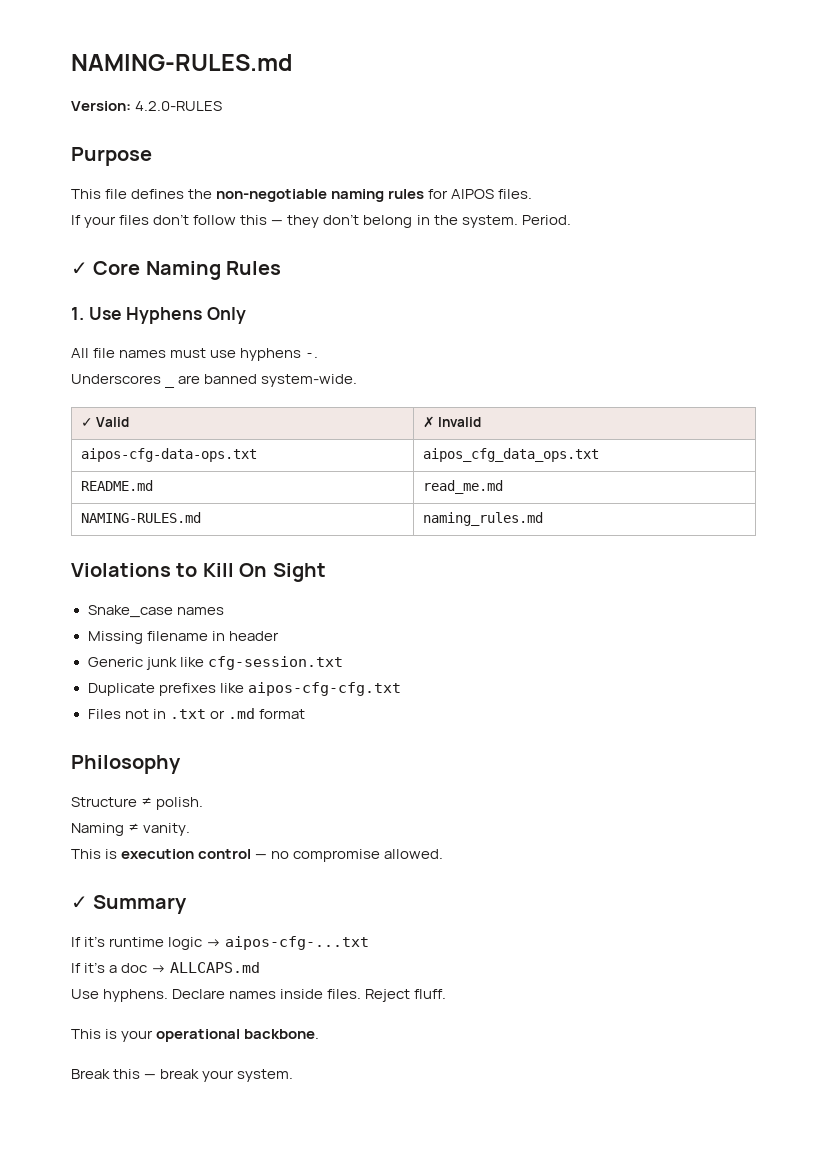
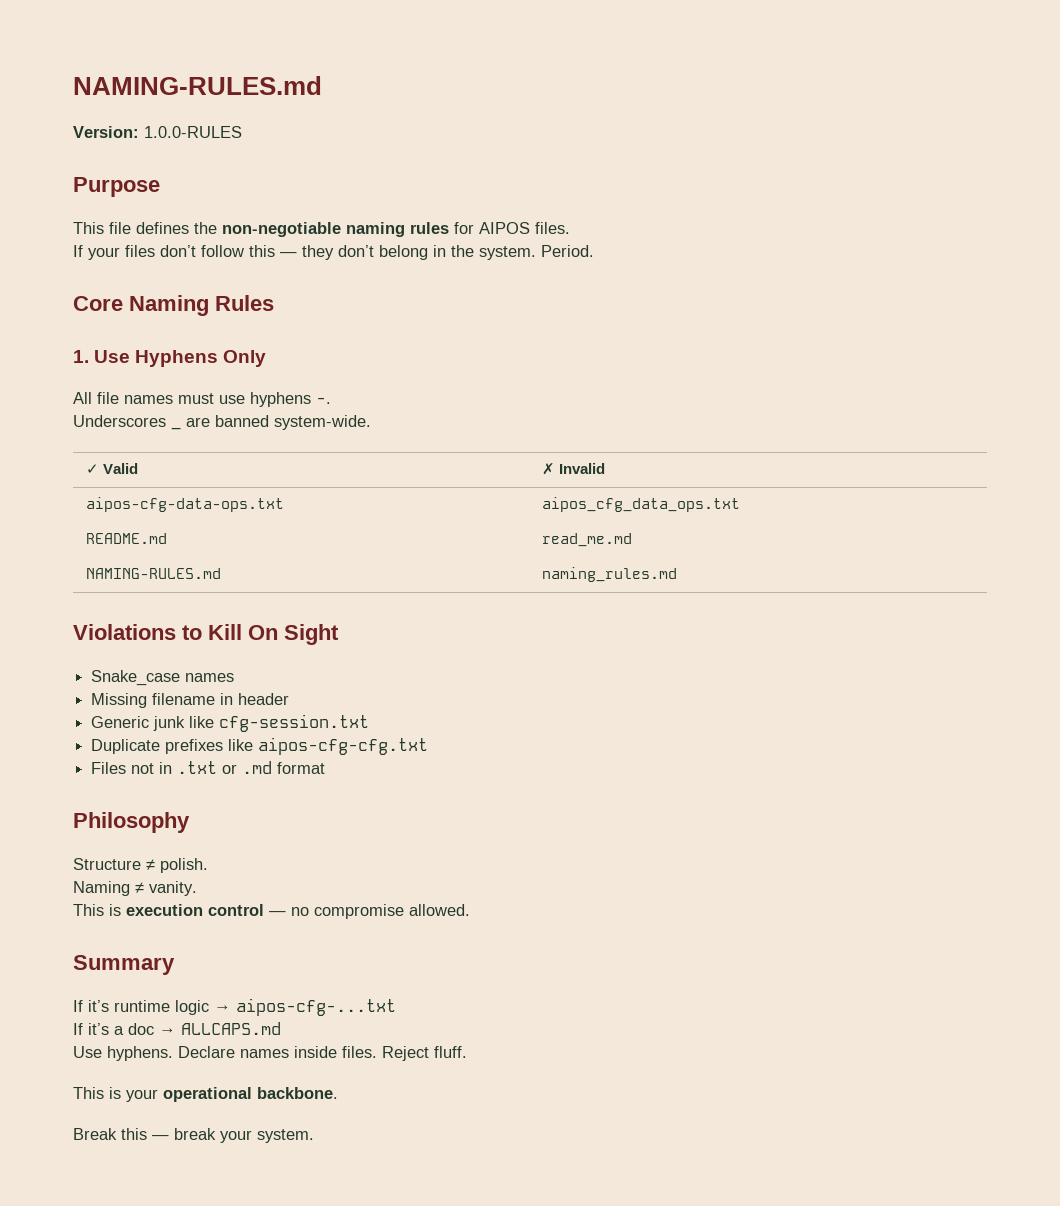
- Version: 4.2.0-RULES
+ Version: 1.0.0-RULES
- ✓ Core Naming Rules
+ Core Naming Rules
- ✓ Summary
+ Summary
-=-=-=-=-
WORK REQUIRED | For every line above that has "Naming" in it, copy the line.

ANSWER AREA |
- ✓ Core Naming Rules
+ Core Naming Rules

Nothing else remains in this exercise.